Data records
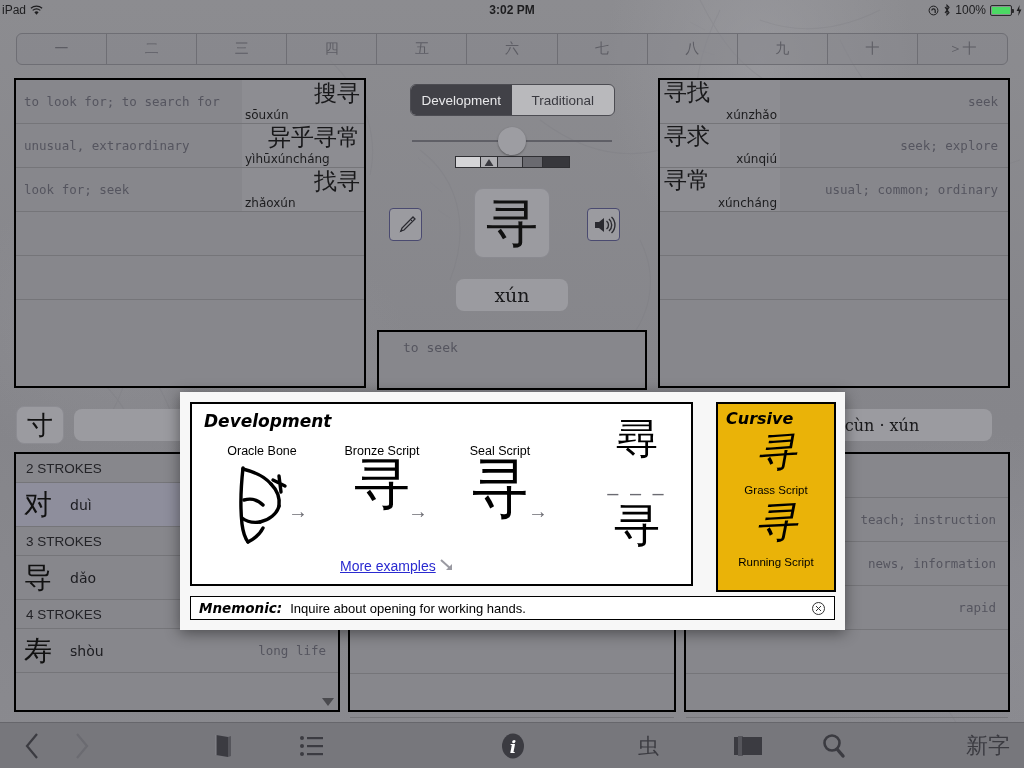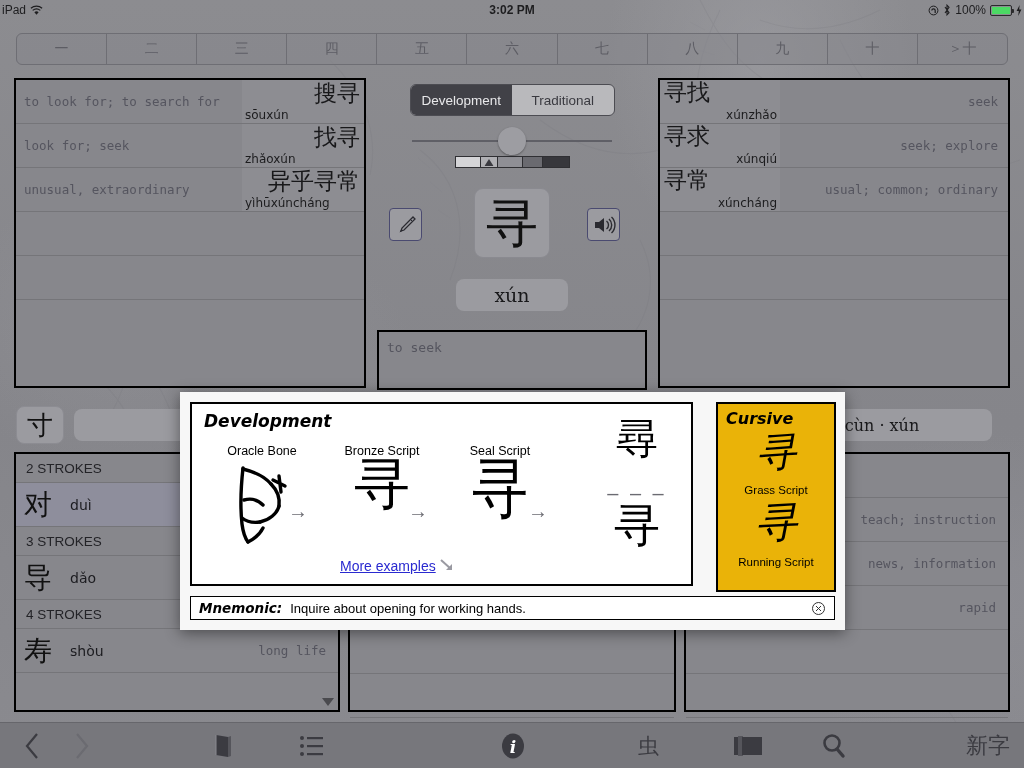"look for; seek" div.row { order: before "unusual, extraordinary" -> after "unusual, extraordinary" }
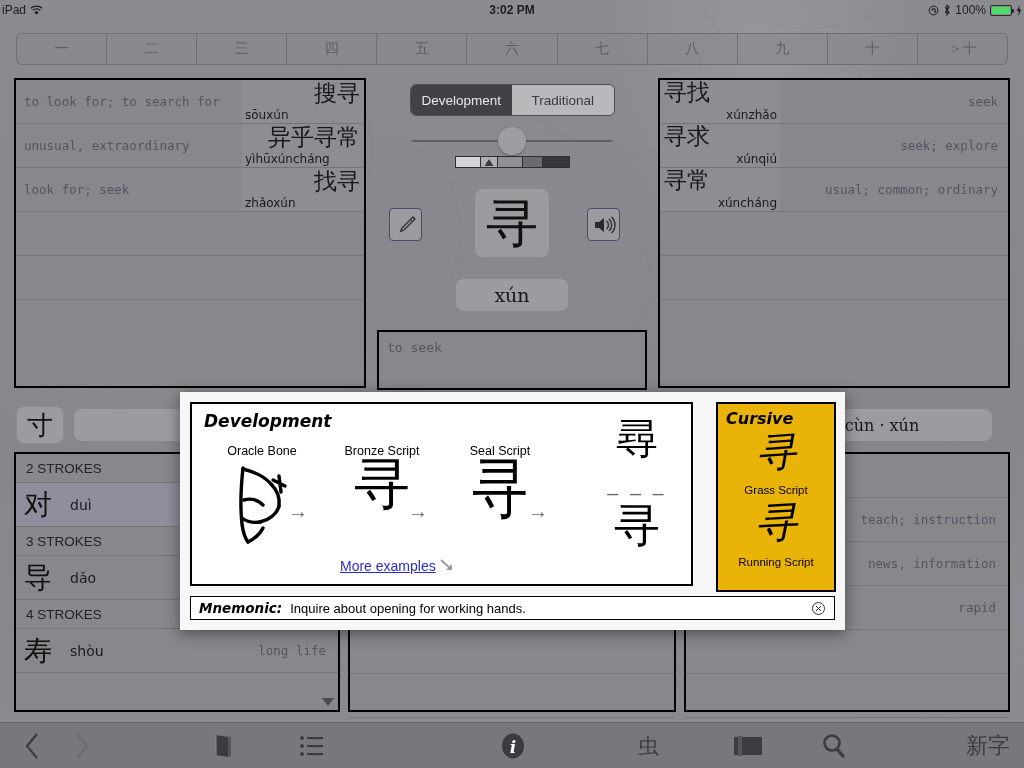"to seek" #meaning-box { padding: 8px 8px -> 8px 24px }
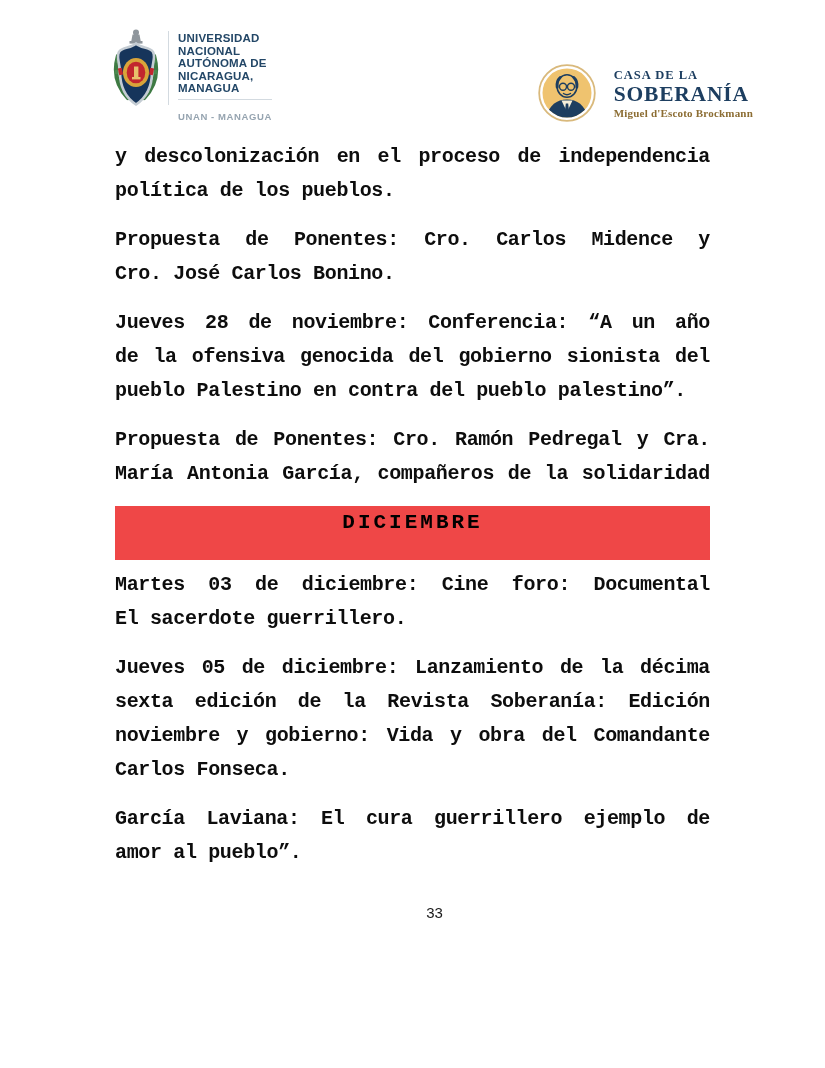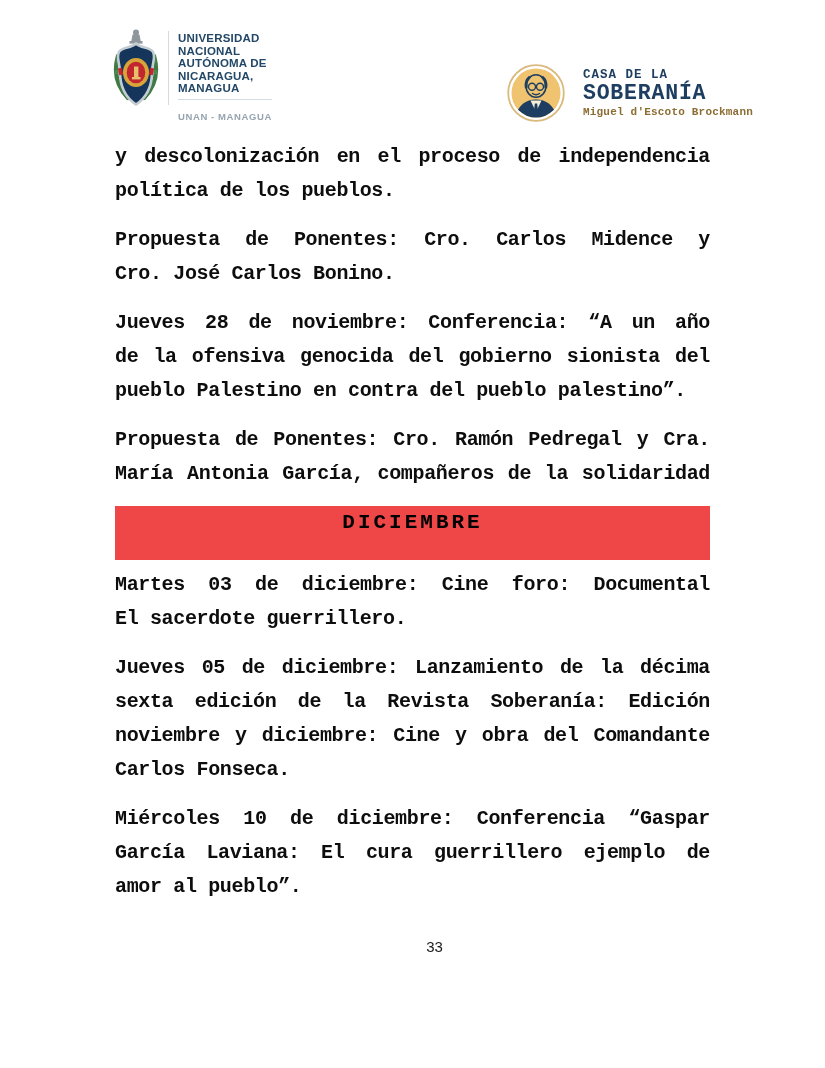"CASA DE LA" .casa-textcol { font-family: Liberation Mono, monospace -> Liberation Serif, serif }
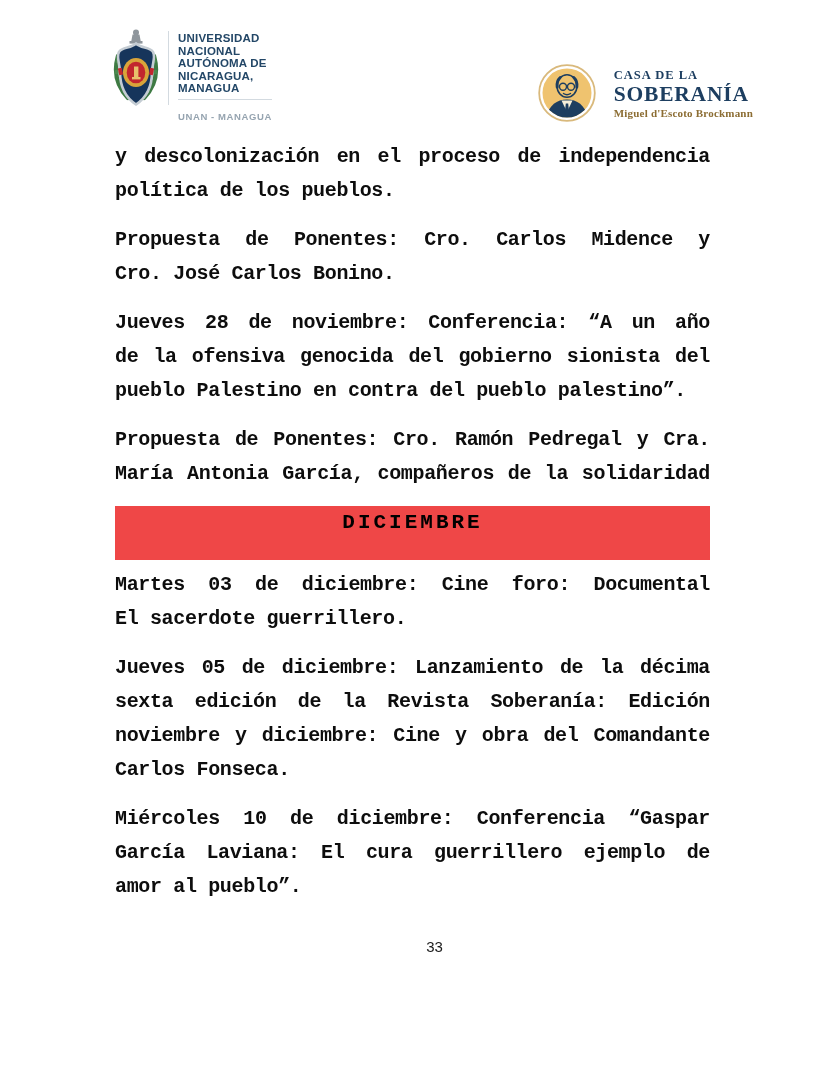"noviembre y diciembre: Cine y" span.line { text: diciembre: Cine -> gobierno: Vida }
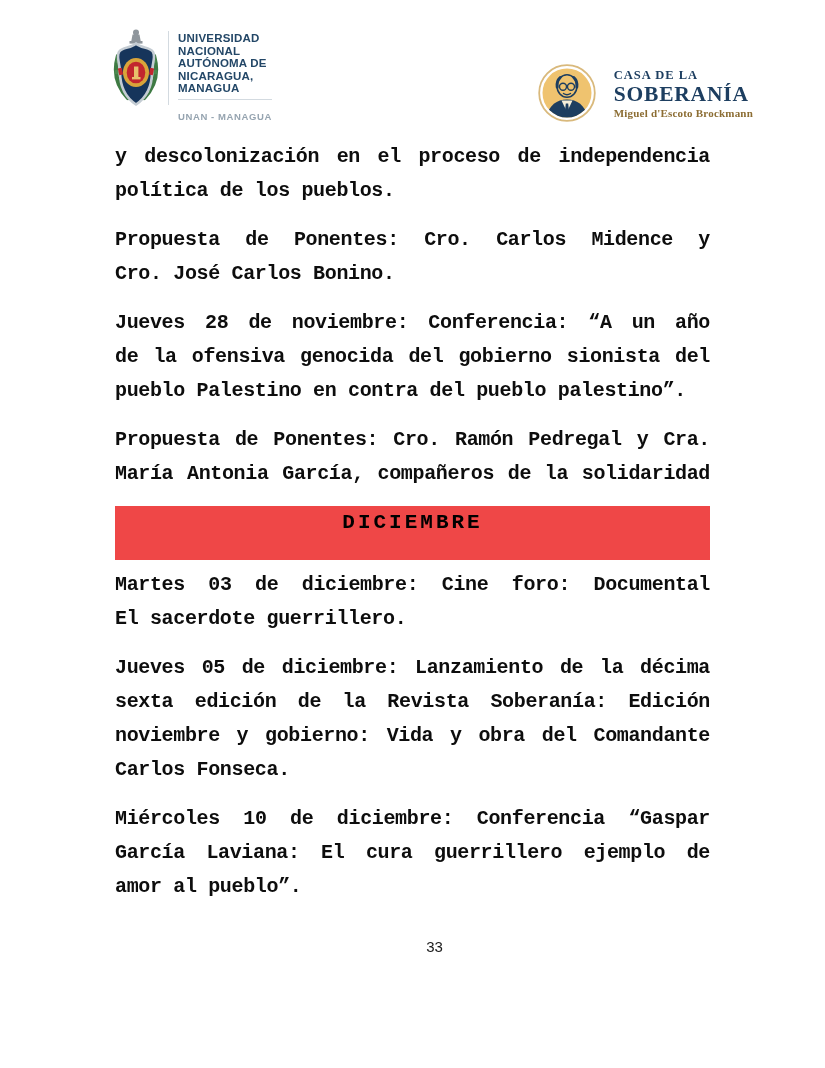"Miércoles 10 de diciembre: Conferencia" span.line { html: <span>Miércoles 10 de diciembre: Conferencia “Gaspar</span> -> none }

> _Work to complete_:
Set every entry down again word for word, but not the pictures.

> _Exercise result_:
"look for; seek" div.row { order: before "unusual, extraordinary" -> after "unusual, extraordinary" }
"to seek" #meaning-box { padding: 8px 8px -> 8px 24px }
"CASA DE LA" .casa-textcol { font-family: Liberation Mono, monospace -> Liberation Serif, serif }
"noviembre y diciembre: Cine y" span.line { text: diciembre: Cine -> gobierno: Vida }
"Miércoles 10 de diciembre: Conferencia" span.line { html: <span>Miércoles 10 de diciembre: Conferencia “Gaspar</span> -> none }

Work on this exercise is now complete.